The stock market took in stride comments from Federal Reserve Chair Janet Yellen on Friday that an interest rate increase “would likely be appropriate” at the Fed’s next monetary policy meeting in mid-March.
The markets had largely discounted that news before Yellen made those comments in a speech in Chicago, as they had been foreshadowed by several other Fed officials throughout the week, basically preparing investors for that likelihood. Stocks finished slightly higher on Friday and up again for the week. The Dow led the pack with a 0.9% gain, its fourth straight weekly advance. The S&P 500 rose 0.7% while NASDAQ added 0.5%, both indexes rising for the seventh consecutive week. “At our meeting later this month, the committee will evaluate whether employment and inflation are continuing to evolve in line with our expectations, in which case a further adjustment of the federal funds rate would likely be appropriate,” Yellen said, adding that “the economy has essentially met the employment portion of our mandate and inflation is moving closer to our 2% objective.”
Not surprisingly, bond prices were sharply lower and yields higher on the expectations of higher interest rates. The bond market was largely skeptical of a March rate increase the prior week, when yields fell, but got the message last week following the rate-hike comments from a parade of Fed officials, culminating with Yellen’s speech. The yield on both the two-year and 10-year Treasury notes jumped by 17 basis points last week, closing at 1.31% and 2.48%, respectively.

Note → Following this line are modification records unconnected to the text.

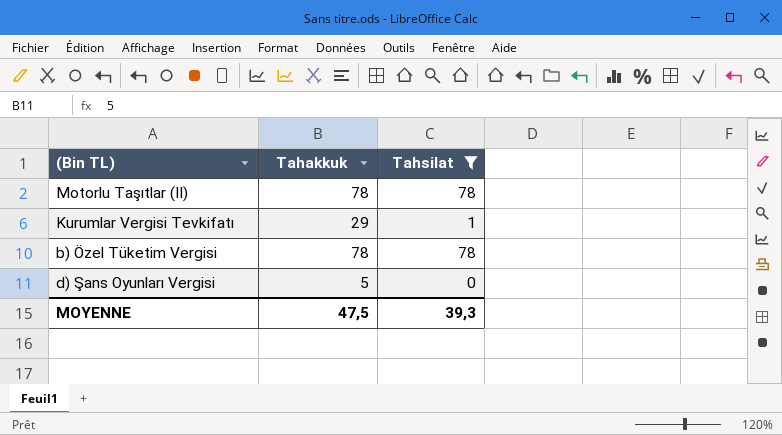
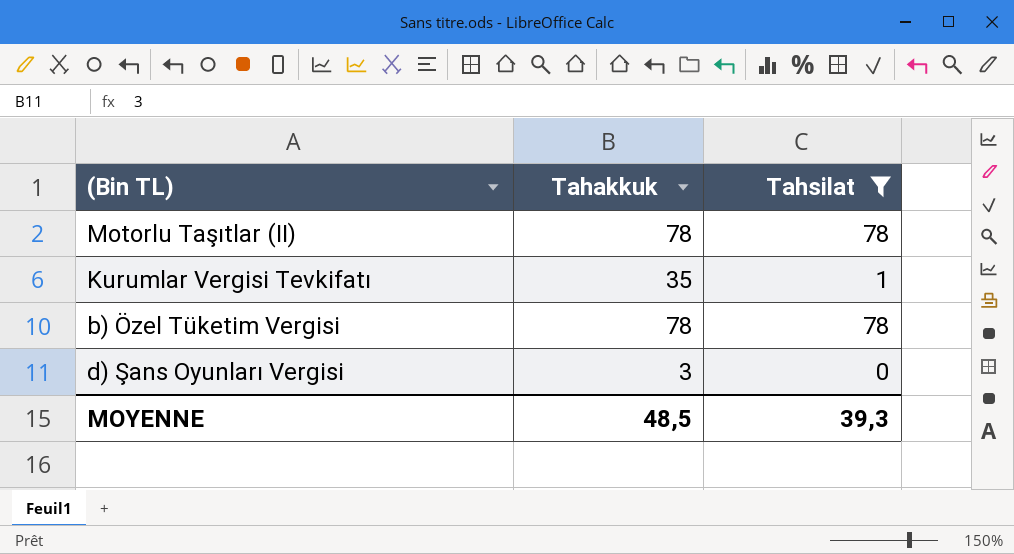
Kurumlar Vergisi Tevkifatı | Tahakkuk: 29 -> 35
d) Şans Oyunları Vergisi | Tahakkuk: 5 -> 3
MOYENNE | Tahakkuk: 47,5 -> 48,5

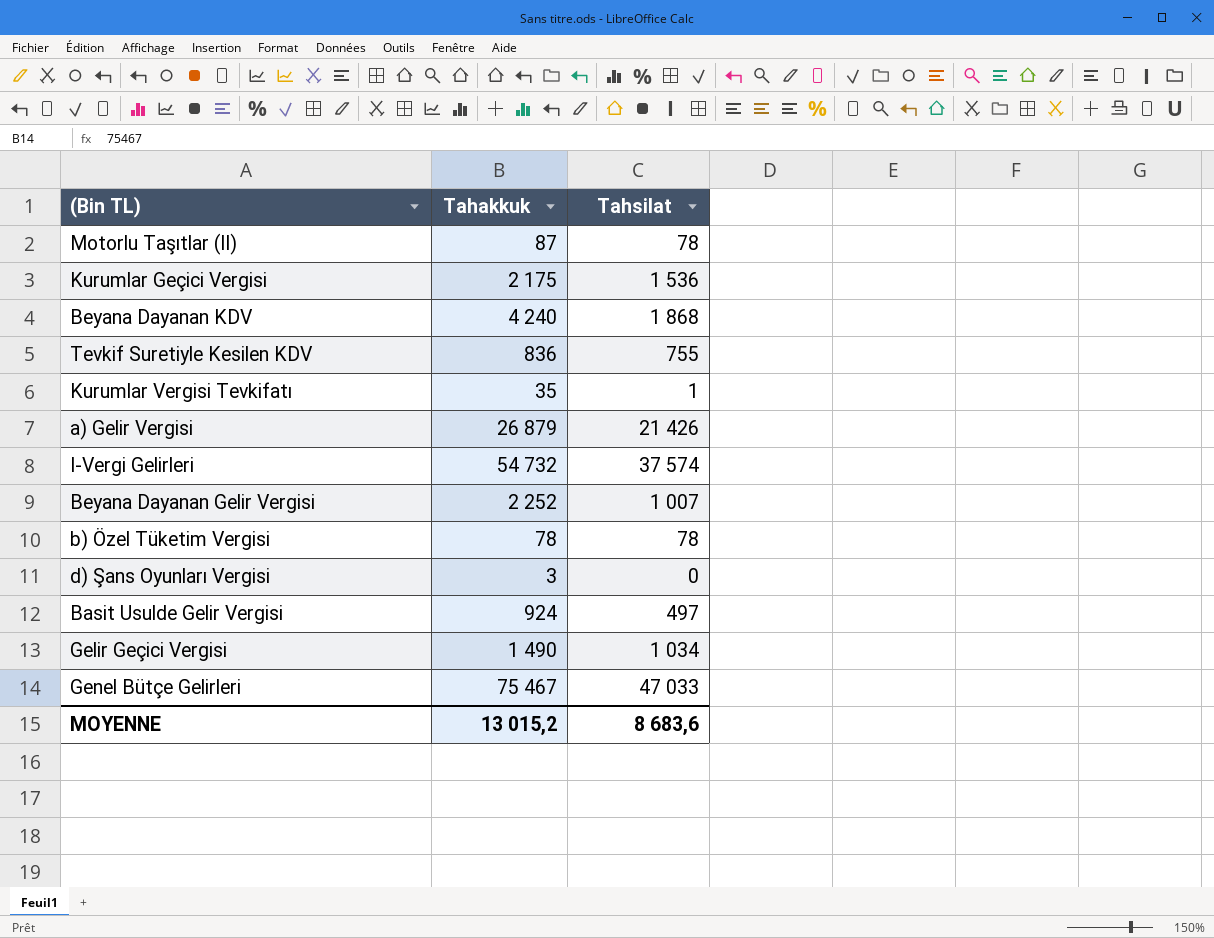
filter: Tahsilat <= 78 -> none
Motorlu Taşıtlar (II) | Tahakkuk: 78 -> 87
MOYENNE | Tahakkuk: 48,5 -> 13 015,2
MOYENNE | Tahsilat: 39,3 -> 8 683,6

In the short-term market, the yield on the 30-day T-bill shot up 20 bps to 0.70%, its highest rate since the global financial crisis in 2008.
It was a very busy week for reports about the U.S. economy, which generally justified the Fed’s outlook. Revised fourth quarter 2016 GDP growth was unchanged at 1.9%, which was somewhat disappointing as Street estimates were calling for an increase to 2.1%. But the Fed’s Beige Book covering early January through mid-February said the economy expanded “at a modest to moderate pace” while “labor markets remained tight in early 2017, with some districts noting widening labor shortages.” Indeed, initial jobless claims for the last full week of February dropped by 19,000 to 223,000, well below expectations and the lowest level since 1973. The Institute for Supply Management’s manufacturing index rose to 57.7 in February from 56 a month earlier, hitting its highest level since August 2014, while its non-manufacturing index, which covers most of the economy, rose more than a full point to 57.6 from 56.5. Durable goods orders for January rose 1.8% but the increase was skewed upward by military and civilian aircraft orders; excluding transportation, orders were down 0.6% and core capital goods off 0.4% after rising 1.1% the prior month.

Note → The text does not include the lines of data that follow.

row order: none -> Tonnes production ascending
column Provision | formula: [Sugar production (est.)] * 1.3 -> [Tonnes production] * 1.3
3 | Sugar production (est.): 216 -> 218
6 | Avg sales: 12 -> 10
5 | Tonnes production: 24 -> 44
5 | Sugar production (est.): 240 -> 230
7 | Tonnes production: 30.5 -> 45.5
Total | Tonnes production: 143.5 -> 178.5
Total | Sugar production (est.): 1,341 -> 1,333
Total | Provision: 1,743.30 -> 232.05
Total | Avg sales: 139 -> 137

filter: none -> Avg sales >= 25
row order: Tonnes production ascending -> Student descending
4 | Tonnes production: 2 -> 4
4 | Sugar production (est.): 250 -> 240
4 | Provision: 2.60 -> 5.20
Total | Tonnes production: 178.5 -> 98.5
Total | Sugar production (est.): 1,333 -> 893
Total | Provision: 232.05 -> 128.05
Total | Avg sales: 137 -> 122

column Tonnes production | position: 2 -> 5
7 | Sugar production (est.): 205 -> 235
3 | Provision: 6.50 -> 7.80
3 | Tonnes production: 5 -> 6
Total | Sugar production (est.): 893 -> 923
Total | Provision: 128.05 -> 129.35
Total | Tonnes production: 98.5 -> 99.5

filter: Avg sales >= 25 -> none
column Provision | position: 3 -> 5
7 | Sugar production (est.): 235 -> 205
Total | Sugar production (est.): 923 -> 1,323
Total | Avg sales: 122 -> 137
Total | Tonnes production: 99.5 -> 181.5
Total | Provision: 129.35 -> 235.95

In the consumer sector, personal incomes rose 0.4% in January while spending rose 0.2%. The Conference Board’s consumer confidence index continued to rise, climbing more than three points last month to 114.8, well above expectations. In housing, the National Association of Realtors’ pending home sales index for January dropped unexpectedly by 2.8% after rising the prior month, which the group blamed on a shortage of homes for sale as well as higher prices and mortgage rates. Indeed, the S&P CoreLogic Case-Shiller 20-city home price index rose nearly a full percentage point in December, the steepest rate in 2 ½ years, and up 5.6% compared to the year earlier. Construction spending dropped 1% in January, but residential building remained strong, with spending on single-family homes up 1.1% and multi-family higher by 2.2%.
Reports/dates/facts/links worth paying attention to over the next week:
1. March 6: Factory orders for January.
2. March 7: Consumer credit for January.
3. March 8: ADP national employment report for February.
4. March 9: Weekly unemployment claims.
5. March 10: Employment situation for February.